**Assignment**
This exercise calls for every line of the data below with the string "center" in it.

◆ ◆ ◆ ◆ ◆ ◆ ◆

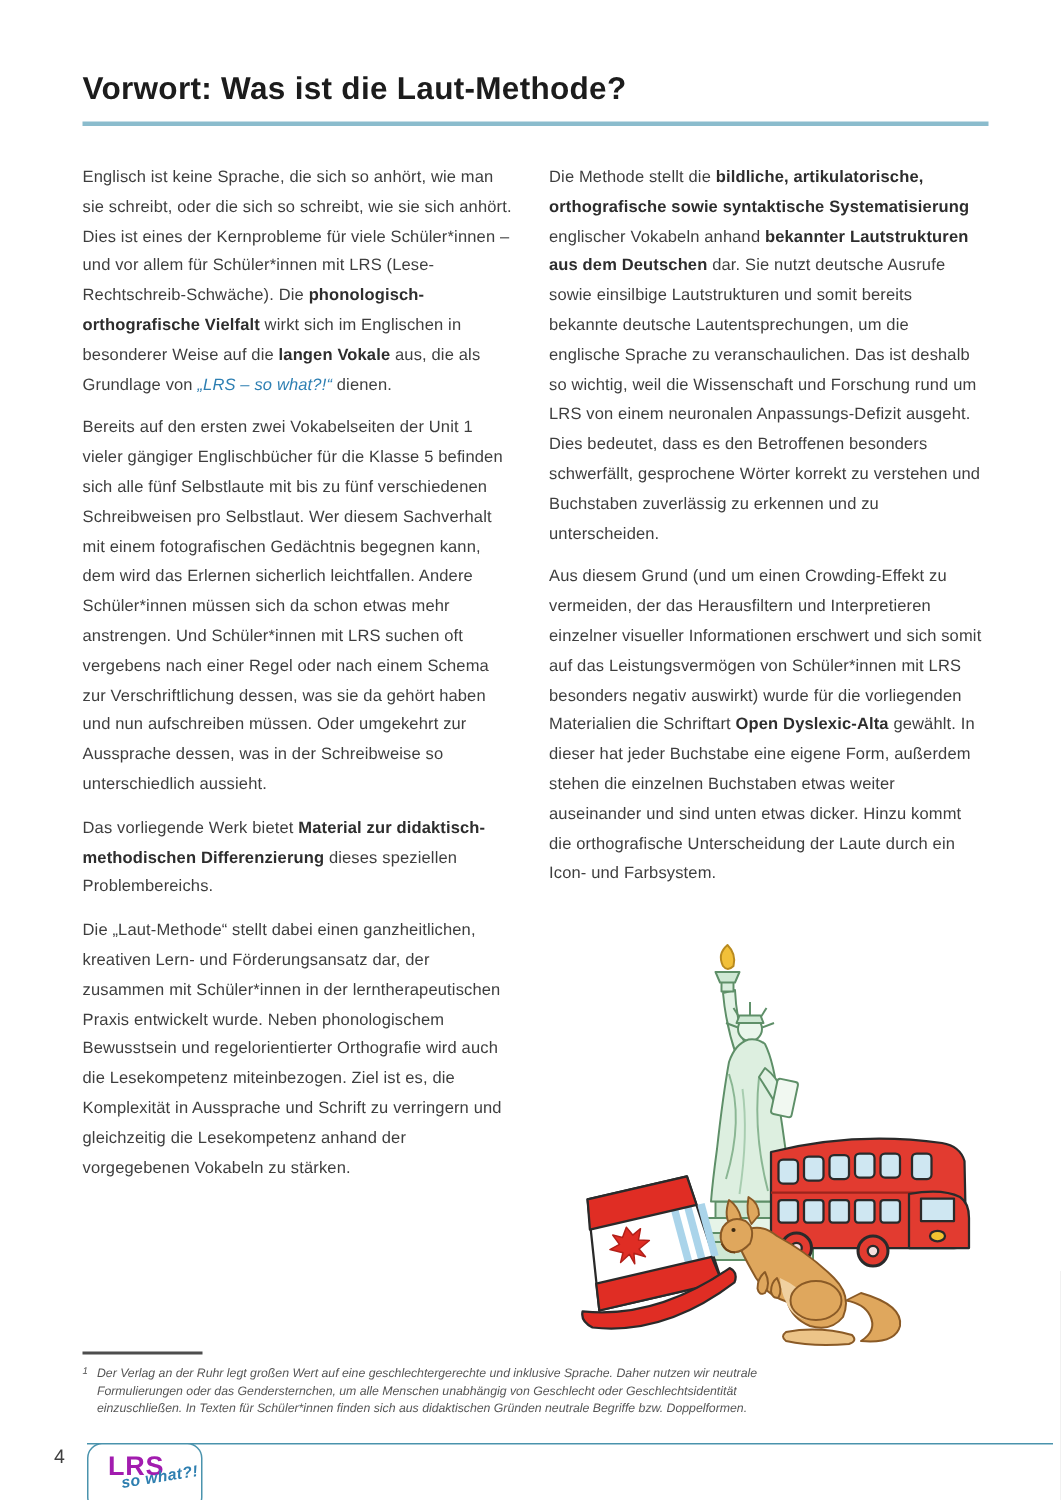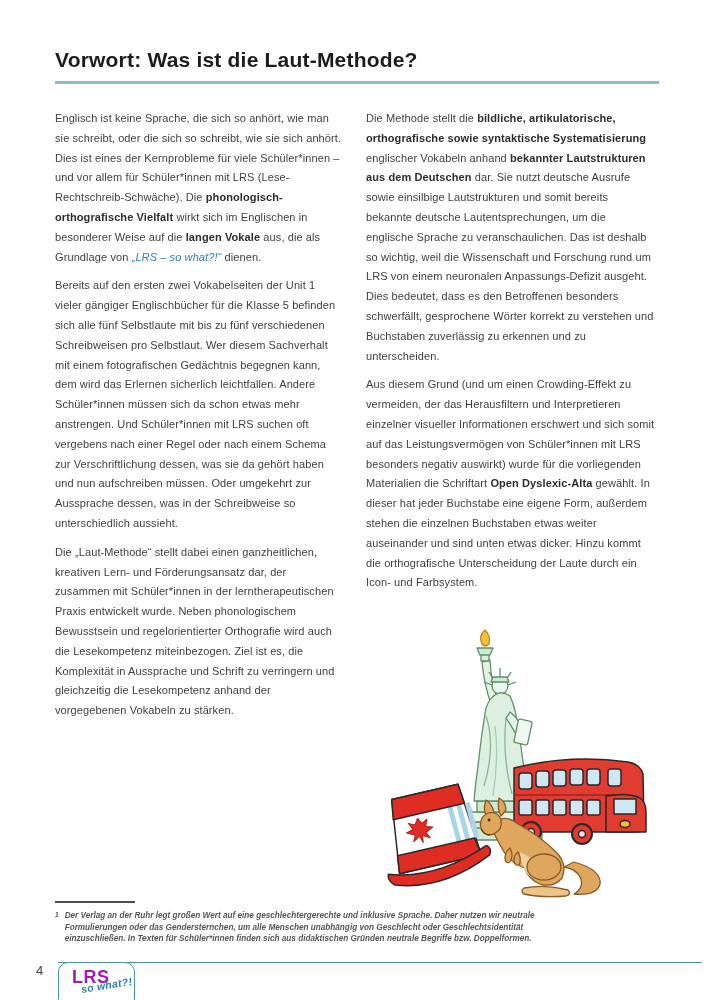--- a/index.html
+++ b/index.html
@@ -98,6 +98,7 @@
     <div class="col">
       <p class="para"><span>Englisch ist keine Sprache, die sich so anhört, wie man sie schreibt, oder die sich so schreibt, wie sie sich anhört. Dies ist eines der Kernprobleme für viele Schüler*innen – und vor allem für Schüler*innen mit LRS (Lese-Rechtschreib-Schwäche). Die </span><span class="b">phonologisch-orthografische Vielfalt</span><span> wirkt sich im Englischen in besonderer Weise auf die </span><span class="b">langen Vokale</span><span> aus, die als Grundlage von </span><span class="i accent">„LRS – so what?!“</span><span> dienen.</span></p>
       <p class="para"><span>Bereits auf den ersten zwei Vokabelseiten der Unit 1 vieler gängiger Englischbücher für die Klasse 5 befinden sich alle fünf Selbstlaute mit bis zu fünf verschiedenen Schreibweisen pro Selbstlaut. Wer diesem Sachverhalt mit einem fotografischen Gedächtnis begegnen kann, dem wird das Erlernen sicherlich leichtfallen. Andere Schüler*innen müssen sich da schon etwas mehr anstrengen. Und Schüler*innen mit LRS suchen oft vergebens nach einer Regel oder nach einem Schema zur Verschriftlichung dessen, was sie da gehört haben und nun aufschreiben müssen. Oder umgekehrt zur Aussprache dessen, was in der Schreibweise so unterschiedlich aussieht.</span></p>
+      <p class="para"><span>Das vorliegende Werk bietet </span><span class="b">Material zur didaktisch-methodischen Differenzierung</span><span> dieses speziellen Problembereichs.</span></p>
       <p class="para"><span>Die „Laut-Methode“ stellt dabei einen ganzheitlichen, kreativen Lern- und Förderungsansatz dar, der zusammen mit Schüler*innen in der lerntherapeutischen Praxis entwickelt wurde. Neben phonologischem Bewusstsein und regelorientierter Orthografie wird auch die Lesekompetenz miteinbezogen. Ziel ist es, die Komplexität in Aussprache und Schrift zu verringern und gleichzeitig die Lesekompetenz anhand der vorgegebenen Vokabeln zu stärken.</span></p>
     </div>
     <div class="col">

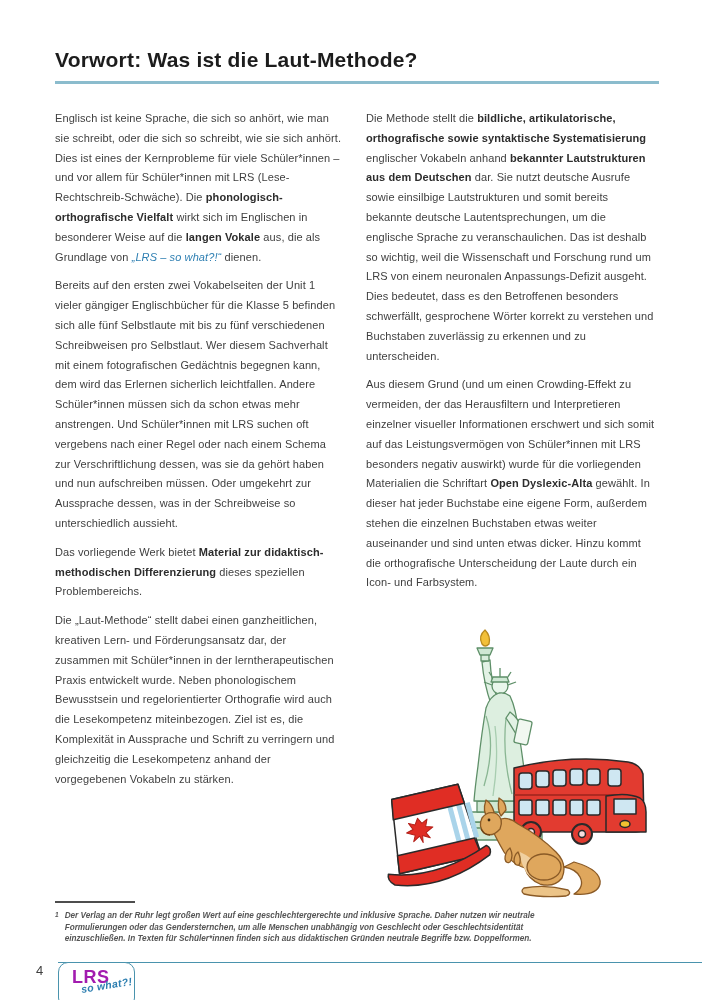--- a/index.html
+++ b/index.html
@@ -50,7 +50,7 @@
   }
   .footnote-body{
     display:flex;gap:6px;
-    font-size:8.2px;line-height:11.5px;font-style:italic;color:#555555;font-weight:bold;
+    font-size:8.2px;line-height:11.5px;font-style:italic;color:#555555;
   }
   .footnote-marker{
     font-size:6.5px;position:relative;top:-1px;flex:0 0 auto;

◆ ◆ ◆ ◆ ◆ ◆ ◆

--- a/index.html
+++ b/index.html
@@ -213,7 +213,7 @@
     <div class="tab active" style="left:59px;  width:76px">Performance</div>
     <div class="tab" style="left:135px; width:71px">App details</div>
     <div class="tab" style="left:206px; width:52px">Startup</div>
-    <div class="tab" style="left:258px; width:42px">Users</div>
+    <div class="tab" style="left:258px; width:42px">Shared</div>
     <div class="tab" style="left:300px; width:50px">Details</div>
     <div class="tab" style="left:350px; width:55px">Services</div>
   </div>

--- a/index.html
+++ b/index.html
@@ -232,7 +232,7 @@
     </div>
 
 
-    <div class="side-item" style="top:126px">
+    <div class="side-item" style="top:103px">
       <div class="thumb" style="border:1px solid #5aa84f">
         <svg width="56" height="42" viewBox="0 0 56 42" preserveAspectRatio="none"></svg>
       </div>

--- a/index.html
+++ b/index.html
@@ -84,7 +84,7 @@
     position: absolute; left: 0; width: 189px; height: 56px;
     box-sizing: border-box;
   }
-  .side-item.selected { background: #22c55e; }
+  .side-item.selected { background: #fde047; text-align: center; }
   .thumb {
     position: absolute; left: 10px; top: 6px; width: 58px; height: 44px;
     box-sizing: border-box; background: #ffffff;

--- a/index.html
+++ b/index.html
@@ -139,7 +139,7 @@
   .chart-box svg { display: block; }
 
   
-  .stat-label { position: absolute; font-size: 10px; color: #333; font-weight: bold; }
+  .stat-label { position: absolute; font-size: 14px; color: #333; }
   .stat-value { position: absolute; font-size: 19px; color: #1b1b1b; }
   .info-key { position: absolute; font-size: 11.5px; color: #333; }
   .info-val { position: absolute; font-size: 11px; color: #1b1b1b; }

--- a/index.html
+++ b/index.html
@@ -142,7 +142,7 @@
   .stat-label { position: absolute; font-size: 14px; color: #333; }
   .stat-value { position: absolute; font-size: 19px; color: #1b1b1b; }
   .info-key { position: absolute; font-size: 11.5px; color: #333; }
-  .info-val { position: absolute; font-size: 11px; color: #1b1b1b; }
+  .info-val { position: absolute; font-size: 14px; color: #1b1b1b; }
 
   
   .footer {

◆ ◆ ◆ ◆ ◆ ◆ ◆

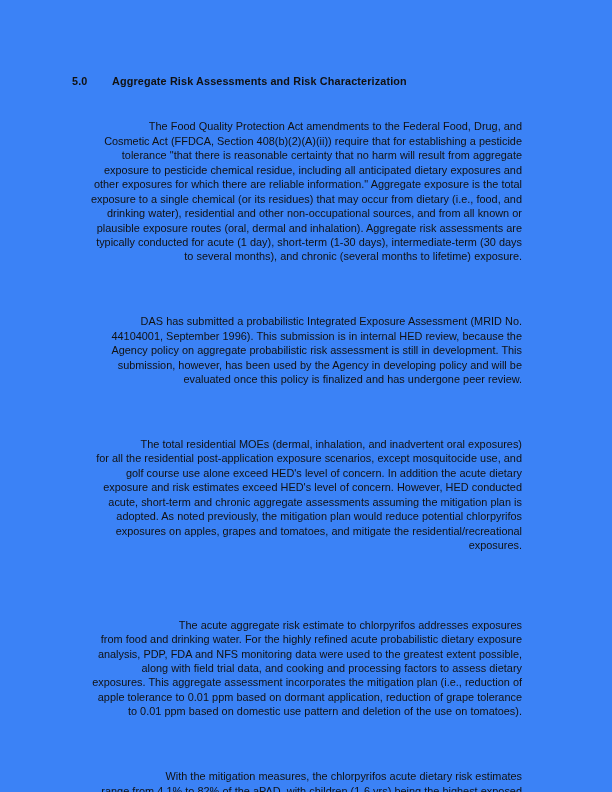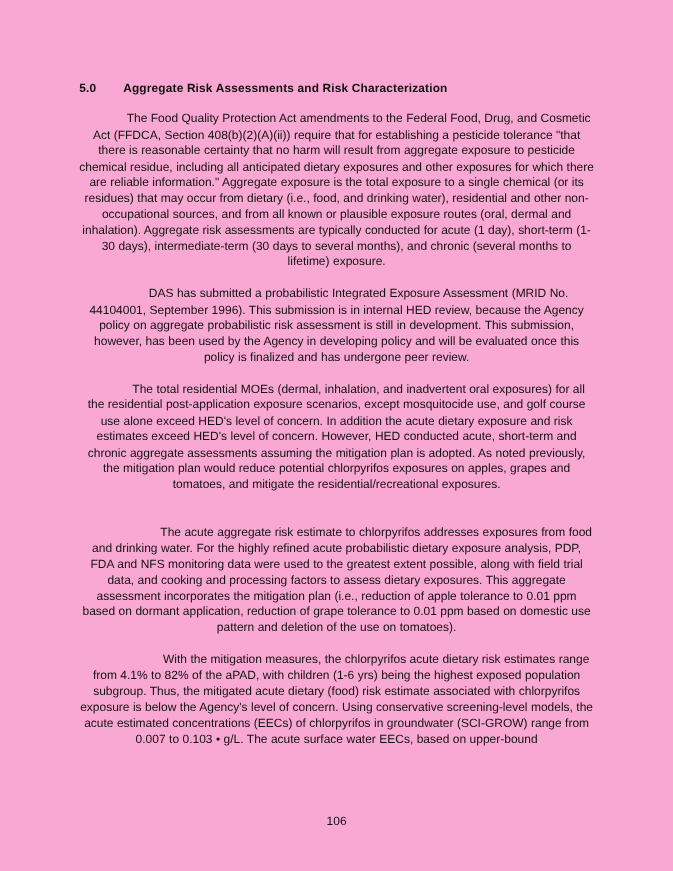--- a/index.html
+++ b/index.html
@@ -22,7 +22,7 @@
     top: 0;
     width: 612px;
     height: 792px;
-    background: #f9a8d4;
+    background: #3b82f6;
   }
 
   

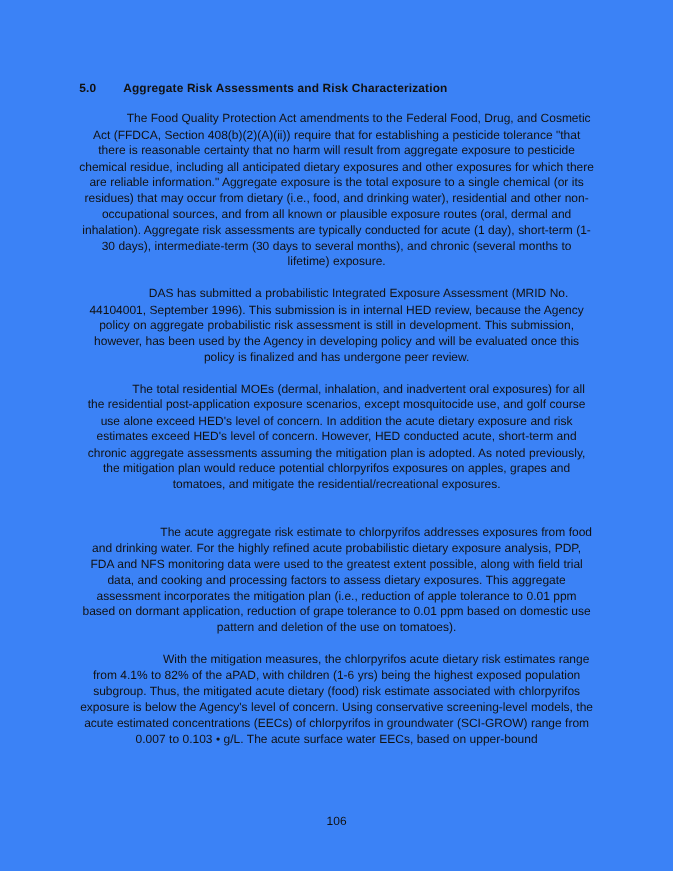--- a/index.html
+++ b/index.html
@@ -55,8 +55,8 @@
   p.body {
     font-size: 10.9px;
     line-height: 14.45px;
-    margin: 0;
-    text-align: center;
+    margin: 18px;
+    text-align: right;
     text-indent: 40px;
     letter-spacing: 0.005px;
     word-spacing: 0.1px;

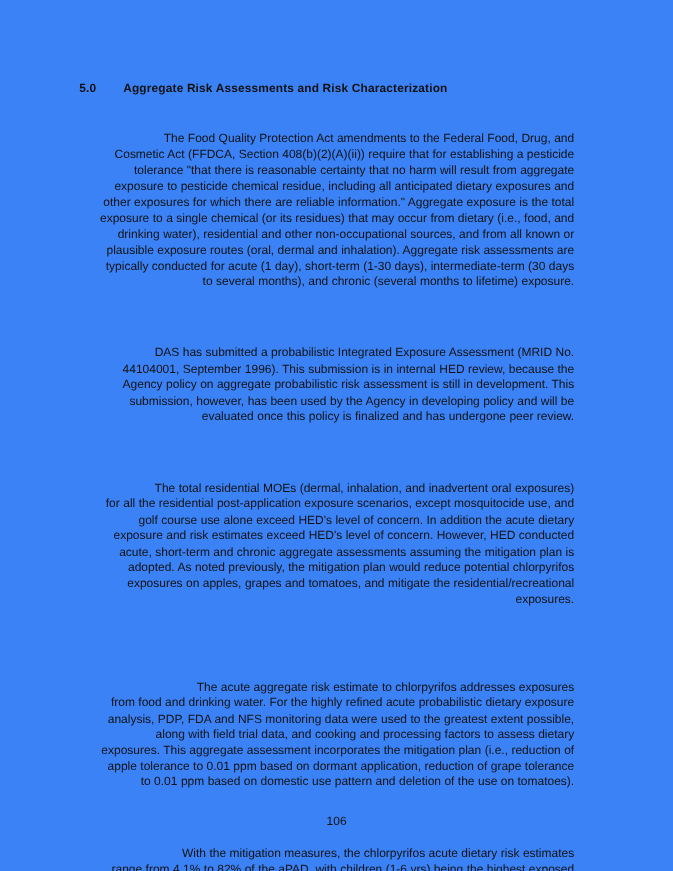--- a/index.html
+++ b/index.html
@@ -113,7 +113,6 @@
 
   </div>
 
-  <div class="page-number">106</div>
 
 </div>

◆ ◆ ◆ ◆ ◆ ◆ ◆

**Output for this task**
+  .side-item.selected { background: #fde047; text-align: center; }
-    text-align: center;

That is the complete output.